I danni per il cinema sono enormi, lo sono in tutto il mondo. Ma, anche qui… non è che le sale cinematografiche se la passassero bene anche prima. Questa emergenza ha solo messo in evidenza i segni di una crisi già stellare. I consumi culturali cambiano, il cinema in sala era già diventato una scelta alternativa alle molte offerte di prodotti audiovisivi sulle piattaforme online. Indietro non si torna. Apprezzo chi sta scegliendo di far uscire i film previsti in sala in questo periodo direttamente online, poi quando si potrà tornare al cinema ci torneremo e alterneremo le visioni. Quanto ai festival, trovo ridicolo l’atteggiamento di negazione da parte di Cannes, il cui direttore fino all’ultimo si sta ostinando a dire che in qualche modo il festival si farà. Sono saltate le Olimpiadi, possono saltare anche i festival di cinema che non sono IL CINEMA, sono un ” di cui” e che, negli ultimi anni, si era molto svuotato di significato. Il “format” dei festival per la promozione e la celebrazione del cinema esiste da più di 70 anni (il primo festival della storia è quello di Venezia). Magari è arrivato il momento di ridiscuterli.
Hai cambiato l’uso dei social ?
Non molto. Ho sempre usato i social per condividere il mio lavoro e confrontarmi con gli altri. Continuo a farlo. In mancanza di cose nuove (nuovi film, nuove interviste, nuovi viaggi) segnalo film magari poco visti da recuperare sulla mia rubrica di Harper’s Bazaar e ogni tanto pubblico qualche vecchia intervista che per qualche motivo mi è particolarmente piaciuto fare. Ovvio che adesso siamo tutti condizionati da quello che ci sta succedendo, dal tran tran delle vite in quarantena, dall’angoscia dei dati e dalle sirene delle ambulanze che scandiscono questo silenzio, almeno qui a Milano.

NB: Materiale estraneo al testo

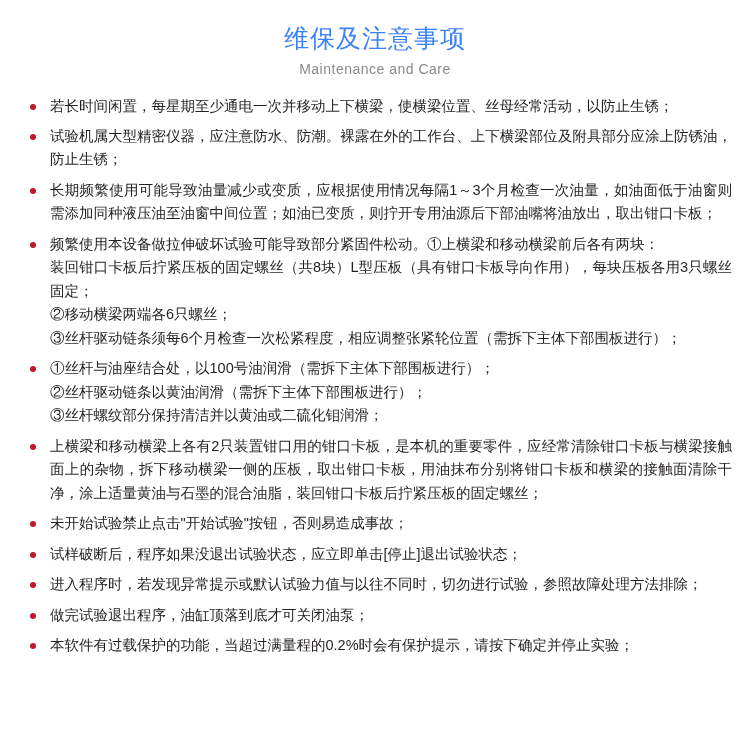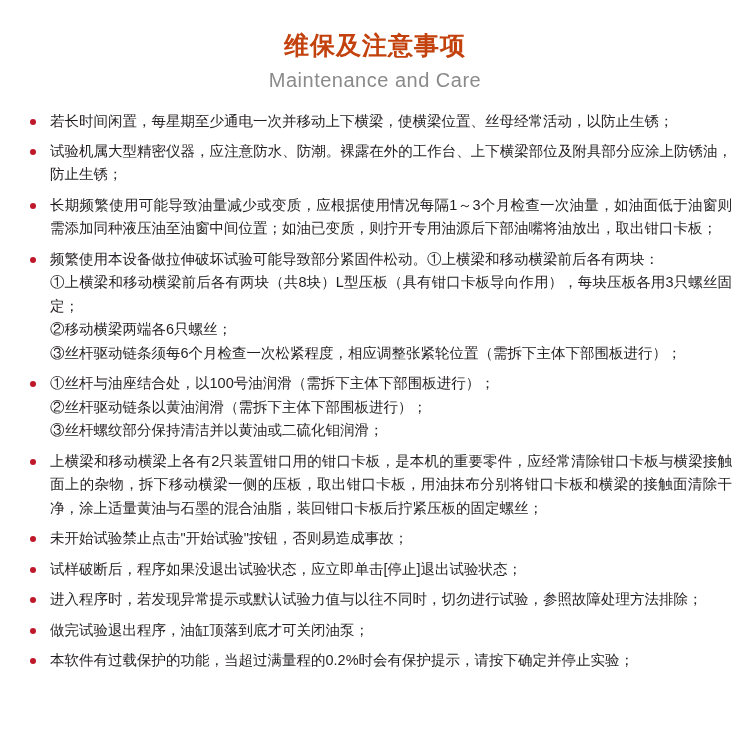--- a/index.html
+++ b/index.html
@@ -27,11 +27,11 @@
   }
   .title-cn {
     font-size: 25px;
-    font-weight: bold;
-    color: #c2410c;
+    font-weight: normal;
+    color: #3b82f6;
     letter-spacing: 1px;
     line-height: 1.3;
-    margin: 7px;
+    margin: 0;
   }
   .title-en {
     font-size: 20px;

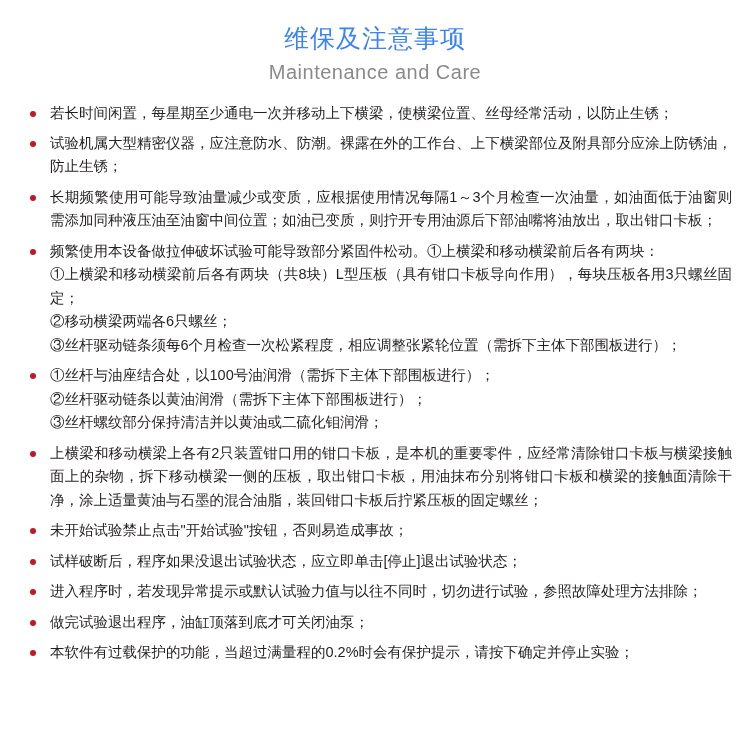--- a/index.html
+++ b/index.html
@@ -34,7 +34,7 @@
     margin: 0;
   }
   .title-en {
-    font-size: 20px;
+    font-size: 14px;
     color: #8a8a8a;
     letter-spacing: 0.5px;
     margin: 6px 0 0 0;

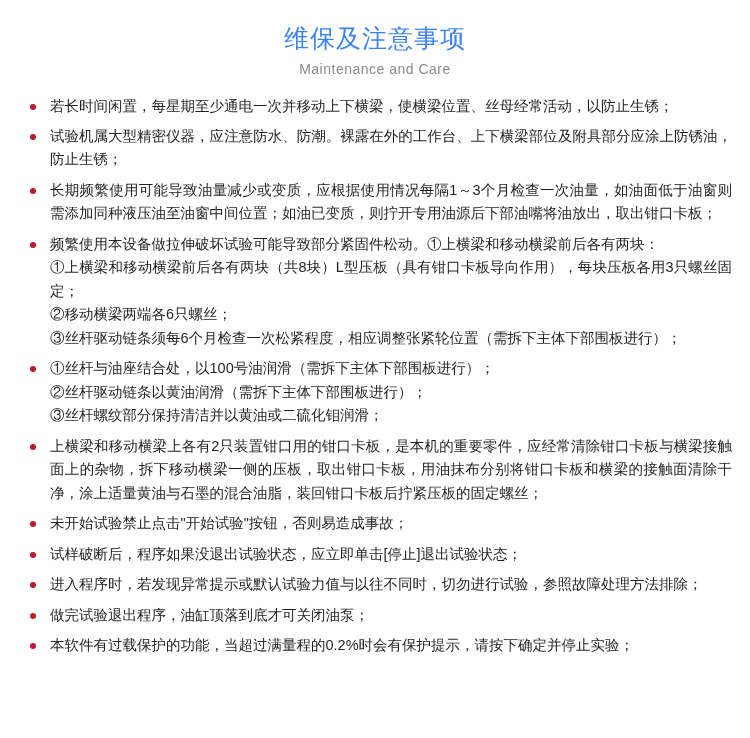--- a/index.html
+++ b/index.html
@@ -95,7 +95,7 @@
       </li>
       <li>
         <span class="sub">频繁使用本设备做拉伸破坏试验可能导致部分紧固件松动。①上横梁和移动横梁前后各有两块：</span>
-        <span class="sub">①上横梁和移动横梁前后各有两块（共8块）L型压板（具有钳口卡板导向作用），每块压板各用3只螺丝固定；</span>
+        <span class="sub">装回钳口卡板后拧紧压板的固定螺丝（共8块）L型压板（具有钳口卡板导向作用），每块压板各用3只螺丝固定；</span>
         <span class="sub">②移动横梁两端各6只螺丝；</span>
         <span class="sub">③丝杆驱动链条须每6个月检查一次松紧程度，相应调整张紧轮位置（需拆下主体下部围板进行）；</span>
       </li>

Raccontami il lato umano dei personaggi che hai intervistato in lockdown, come è cambiata la percezione del loro modo di comunicare?
Il lato umano c’è sempre, anche se comunichi a distanza, soprattutto se parli con persone come Giorgio Armani che ho intervistato per l’ultimo numero di Grazia. Se uno ha delle cose da dire, “arrivano” lo stesso. Però un’intervista senza poter stare nella stessa stanza, condividere magari un caffè in un bar o un pranzo al ristorante non sarà mai come un’intervista “vera”. Mi capitava anche “prima”: soffrivo molto all’idea di dover raccontare qualcuno in assenza di un contesto, figuriamoci adesso.
Un messaggio a chi ci legge:
Non ho grandi messaggi, non sono mica Winston Churchill. Ho solo una piccola speranza da persona ottimista: che dopo questo trauma, parole come empatia, etica e solidarietà non siano più solo parole.